How the movies of a Russian film magnate became hits in the U.S.


At that time, more than two dozen movie companies were operating in the city: film production brought in a good profit. Many didn’t bother, releasing simple movies about “blood and love” and daring crimes. However, Trofimov was not one of them – this was well known in his hometown of Kostroma.
‘Poisoned by celluloid’
He came from a family of Old Believers and was engaged in construction contracts: he built roads, schools and even received a gold watch from Tsar Nicholas II for the pavilions at the ‘Zemstvo’ exhibition. He was fond of theater and even played in amateur productions, but cinema turned his life upside down. According to Trofimov himself, he was "poisoned by celluloid" (meaning the movies that were shown at that time from celluloid-based film). In 1910, he opened the ‘Modern Theater’ in Kostroma: the first cinema film screenings in the city were held in an Art Nouveau building with a winter garden. In addition to comedies with the great comedian Max Linder, they showed, for example, scientific and educational movies about natural phenomena, different countries, new discoveries in medicine with commentary from teachers of the local gymnasium.

And, in 1914, Trofimov, together with engineer Moisei Aleinikov, opened his own film studio in Moscow, complete with film pavilions. He simply called it ‘Rus’. As a logo, he chose the image of a peasant playing a gusli against the backdrop of the Moscow Kremlin. He invested the money he earned from construction contracts into film production and admitted that he wanted to create the largest film studio. To do this, he was looking for like-minded people – those for whom “art is sacred”.

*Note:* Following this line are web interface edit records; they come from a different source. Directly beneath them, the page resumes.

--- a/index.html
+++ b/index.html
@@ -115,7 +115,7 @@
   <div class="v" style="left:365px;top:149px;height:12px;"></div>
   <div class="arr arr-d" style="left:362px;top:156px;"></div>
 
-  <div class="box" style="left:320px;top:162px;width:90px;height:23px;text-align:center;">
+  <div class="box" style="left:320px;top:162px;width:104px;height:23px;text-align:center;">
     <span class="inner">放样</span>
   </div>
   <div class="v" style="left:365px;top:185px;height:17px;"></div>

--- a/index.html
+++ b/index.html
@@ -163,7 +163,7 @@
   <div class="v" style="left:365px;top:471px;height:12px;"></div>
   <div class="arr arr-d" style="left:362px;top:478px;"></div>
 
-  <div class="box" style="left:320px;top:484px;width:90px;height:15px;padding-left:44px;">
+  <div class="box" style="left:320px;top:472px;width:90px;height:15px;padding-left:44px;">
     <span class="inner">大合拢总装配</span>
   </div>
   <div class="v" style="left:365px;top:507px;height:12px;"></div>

Impressed the founders of the Moscow Art Theater
Actor Vsevolod Avdeev once recalled Trofimov: “I will tell you, he was a man of a cautious mind and a natural sense of artistic taste. He treated the production of films at his film factory with all seriousness, meticulously monitoring the quality.”

The first movie of ‘Rus’ was the drama ‘Doch Isterzannoy Polshi’ (1915; ‘Daughter of Tortured Poland’; another name for it is ‘Cultural Barbarians of the 20th Century’) based on a story by Maupassant. The trust in Trofimov's brainchild was so great that even Konstantin Stanislavsky and Vladimir Nemirovich-Danchenko, founders of the Moscow Art Theater, who had a negative attitude towards filming their actors in movies, made an exception for ‘Rus’.

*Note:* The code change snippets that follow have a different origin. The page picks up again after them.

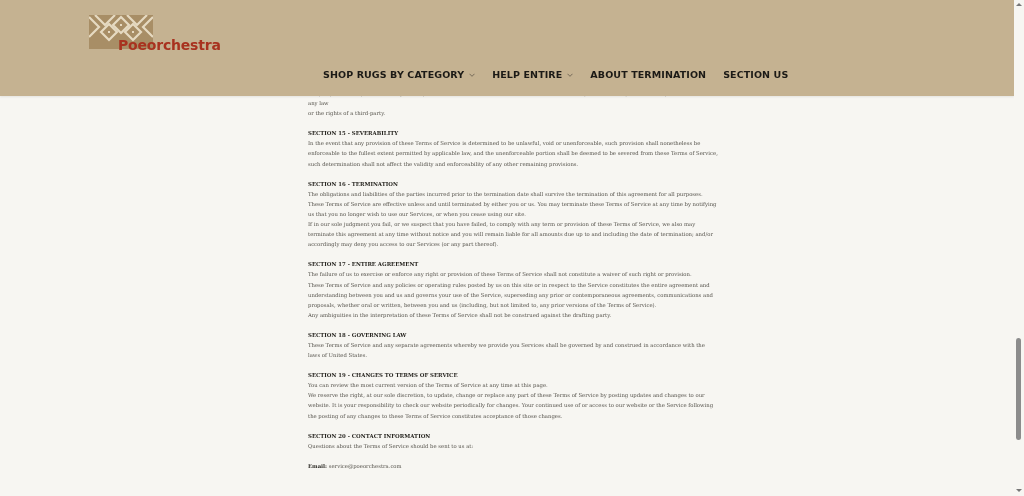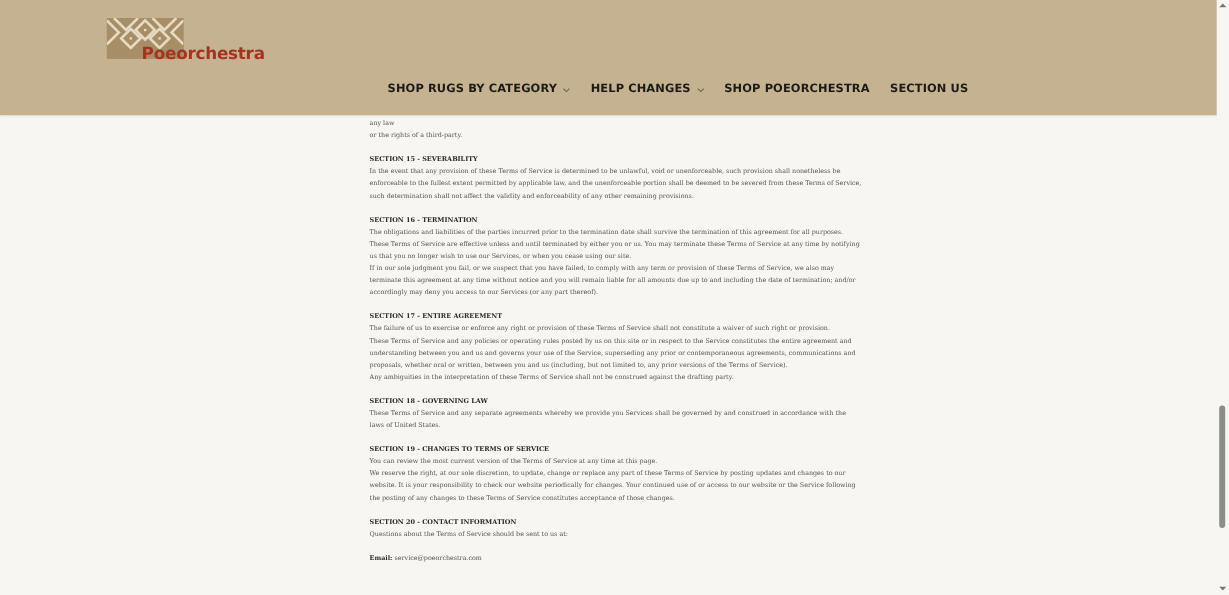--- a/index.html
+++ b/index.html
@@ -60,7 +60,7 @@
           </svg>
       </div>
       <div class="nav-item">
-        <span>HELP CHANGES</span>
+        <span>HELP ENTIRE</span>
         <svg class="chev" viewBox="0 0 6 6">
             <path d="M0.5 1.8 L3 4.3 L5.5 1.8" fill="none" stroke="#6d6252" stroke-width="0.9"></path>
           </svg>

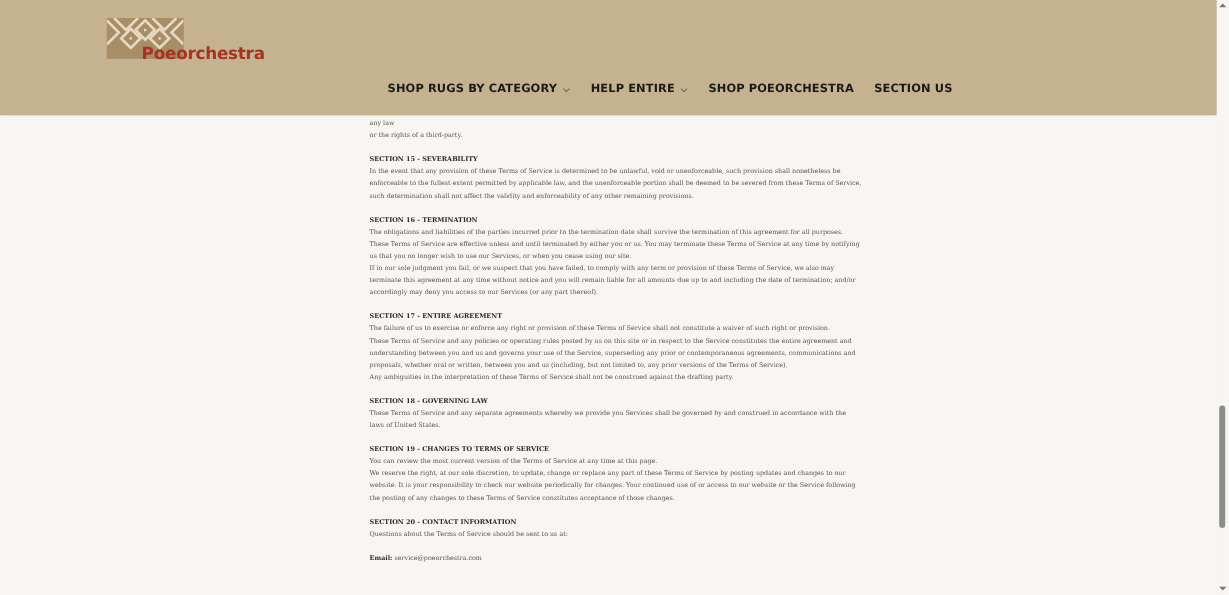--- a/index.html
+++ b/index.html
@@ -66,7 +66,7 @@
           </svg>
       </div>
       <div class="nav-item">
-        <span>SHOP POEORCHESTRA</span>
+        <span>ABOUT TERMINATION</span>
       </div>
       <div class="nav-item">
         <span>SECTION US</span>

For example, Alexander Sanin, director of the Moscow Art Theater, made the movie ‘Devy Gory’ (1918; ‘Maiden Mountains’; also known as ‘Legend of the Antichrist’) with the participation of theater actors based on ‘Volga Tales’ by Yevgeny Chirikov, which, in turn, was based on the legends about the Antichrist and Judas traveling the earth. Educator Anatoly Lunacharsky called the movie the most luxurious and most artistic production ever filmed in Russia.
Private Soviet Studio
The movie ‘Polikushka’ (1922) based on the story by Leo Tolstoy brought world fame to Mikhail Trofimov’s company. The foreign release successfully coincided with the Moscow Art Theatre tour. In the U.S., ‘Polikushka’ was even included in the top 10 best movies of 1923. The press wrote enthusiastically: “Like everything that comes from Russia, this movie also speaks directly to the human soul.” The movie shocked not only viewers, but also filmmakers. Having seen it at the premiere in Berlin, émigré director Yakov Protazanov decided to return to Moscow. A few years later, he would direct ‘Aelita’, now considered to be one of the best science fiction movies of the 20th century, at the ‘Mezhrabpomfilm’ studio, the successor to Trofimov’s company.

After the 1917 Bolshevik Revolution, ‘Rus’ did not disappear and continued to make movies. Moreover, it became the only private film studio in Soviet space. Mikhail Trofimov emigrated, but returned a few years later – he later claimed he could not leave his brainchild. But, in the mid-1920s, all traces of him were lost. Moisei Aleinikov, meanwhile, remained at the helm of the studio.
Many famous people worked with the film studio, including Yakov Protazanov, Vsevolod Pudovkin, Boris Barnet and Konstantin Eggert. In many ways, it was the first: it was there that the first sound movie, ‘Putyevka v Zhyzn’ (1931; ‘Road to Life’), was filmed, as well as the first color movie, ‘Grunya Kornakova’ (1936) and the first musical movie, ‘Accordion’ (1934). In 1936, the studio was closed and a new one was created on its basis, this time for a children's audience. The ‘Gorky Film Studio’ exists to this day.